Ein längeres Gespräch mit Krixi, Kraxi und die Kroxn (feat. Der Nino Aus Wien). Der Prater hätte sich angeboten, wir treffen uns aber in einer Pizzeria am Praterstern, weil es regnet.
Prater reimt sich super auf Psychiater. Das haben Nino Mandl (Der Nino aus Wien) und Natalie Ofenböck (Cookie Oven) raus gefunden und einen Song drum herum geschrieben. „Hallo“ heißt dieser und ist als Video hier zu sehen. Weil „sie gute Freunde sind“, sich sehr gut kennen, hob man gleich als „Krixi, Kraxi und die Kroxn“ ein ganzes Projekt aus der Taufe und lud Bekannte und Freunde ins Studio ein. Das Resultat trägt den Titel „Die Gegenwart hängt uns schon lange zum Hals heraus“, ist auf der Seite http://diegegenwart.at zum gratis Downloaden bereitgestellt und eine aberwitzige Mischung aus Konzeptalbum, Hörspiel und Alltagspoesie geworden. Nebst Fledermäusen und Käfern, gibt es eine Huldigung aufs Landleben, melancholische Zwischentöne und eine Abrechnung mit Facebooknarzissten. Mehr als gute Gründe für ein längeres Gespräch mit den beiden. Der Prater hätte sich angeboten, wir treffen uns aber in einer Pizzeria am Praterstern, weil es regnet.
The Gap: Kleine Verständnisfrage zu Beginn. Wer von euch ist Krixi, wer Kraxi?
Cookie: (zu Nino) Ich hab beschlossen, dass du Krixi bist.
Nino: Aber was bedeutet es Krixi zu sein? Das wird hoffentlich jetzt dieses Interview zeigen. Wir sind nämlich noch auf Identitätssuche und haben komische Spitznamen für uns.
Cookie: Die fangen aber alle mit „K“ an. Wir sind beide Krixi und Kraxi, aber wir haben einen Buchstaben der uns trennt.
The Gap: Ich hab im Dialektwörterbuch zur Sicherheit nachgeschaut. Es gibt weder Krixi, noch Kraxi und auch kein Kroxn.
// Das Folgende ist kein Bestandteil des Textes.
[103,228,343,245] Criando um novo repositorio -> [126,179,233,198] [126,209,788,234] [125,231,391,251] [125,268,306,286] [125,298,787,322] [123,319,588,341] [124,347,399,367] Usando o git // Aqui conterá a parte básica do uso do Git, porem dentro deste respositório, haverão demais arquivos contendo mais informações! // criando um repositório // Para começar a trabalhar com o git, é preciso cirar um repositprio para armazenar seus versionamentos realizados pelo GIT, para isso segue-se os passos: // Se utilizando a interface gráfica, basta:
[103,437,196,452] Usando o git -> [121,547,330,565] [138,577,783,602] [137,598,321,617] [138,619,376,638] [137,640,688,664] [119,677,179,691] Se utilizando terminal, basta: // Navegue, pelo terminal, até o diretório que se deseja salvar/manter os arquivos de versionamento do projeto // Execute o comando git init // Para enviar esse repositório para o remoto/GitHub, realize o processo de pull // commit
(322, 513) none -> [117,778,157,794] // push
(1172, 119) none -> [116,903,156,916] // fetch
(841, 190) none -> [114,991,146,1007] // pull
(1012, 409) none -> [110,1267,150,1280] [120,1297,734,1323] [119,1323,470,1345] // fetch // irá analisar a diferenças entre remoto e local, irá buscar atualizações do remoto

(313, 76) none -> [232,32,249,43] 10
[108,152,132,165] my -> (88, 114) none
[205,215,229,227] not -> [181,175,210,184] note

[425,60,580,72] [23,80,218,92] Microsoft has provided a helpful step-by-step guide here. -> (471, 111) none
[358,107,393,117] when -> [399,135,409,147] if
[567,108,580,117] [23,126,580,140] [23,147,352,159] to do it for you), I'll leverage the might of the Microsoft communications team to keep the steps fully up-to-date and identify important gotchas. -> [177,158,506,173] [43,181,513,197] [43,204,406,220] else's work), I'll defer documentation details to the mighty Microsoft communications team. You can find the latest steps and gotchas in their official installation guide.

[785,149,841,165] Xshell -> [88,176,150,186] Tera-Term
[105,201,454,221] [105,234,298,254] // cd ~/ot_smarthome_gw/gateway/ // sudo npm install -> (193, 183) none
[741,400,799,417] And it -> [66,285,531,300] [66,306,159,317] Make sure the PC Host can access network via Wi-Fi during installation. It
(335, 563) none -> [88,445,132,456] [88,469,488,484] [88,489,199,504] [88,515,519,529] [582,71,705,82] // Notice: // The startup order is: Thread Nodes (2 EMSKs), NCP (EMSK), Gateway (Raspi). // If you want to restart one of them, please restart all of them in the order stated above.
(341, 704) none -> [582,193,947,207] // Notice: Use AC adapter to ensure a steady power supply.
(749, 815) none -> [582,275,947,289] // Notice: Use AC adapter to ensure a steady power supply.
Nur Kraxn, für eine unleserliche Unterschrift, eine altes, ständig kaputtes Auto und einen geflochtenen Korb, den man sich auf den Rücken schnallt…
Nino: Du weißt aber schon wer die Kroxn sind?
The Gap: Die restlichen Mitwirkenden am Album – wenn ich es richtig verstanden habe. Und das sind nicht wenige.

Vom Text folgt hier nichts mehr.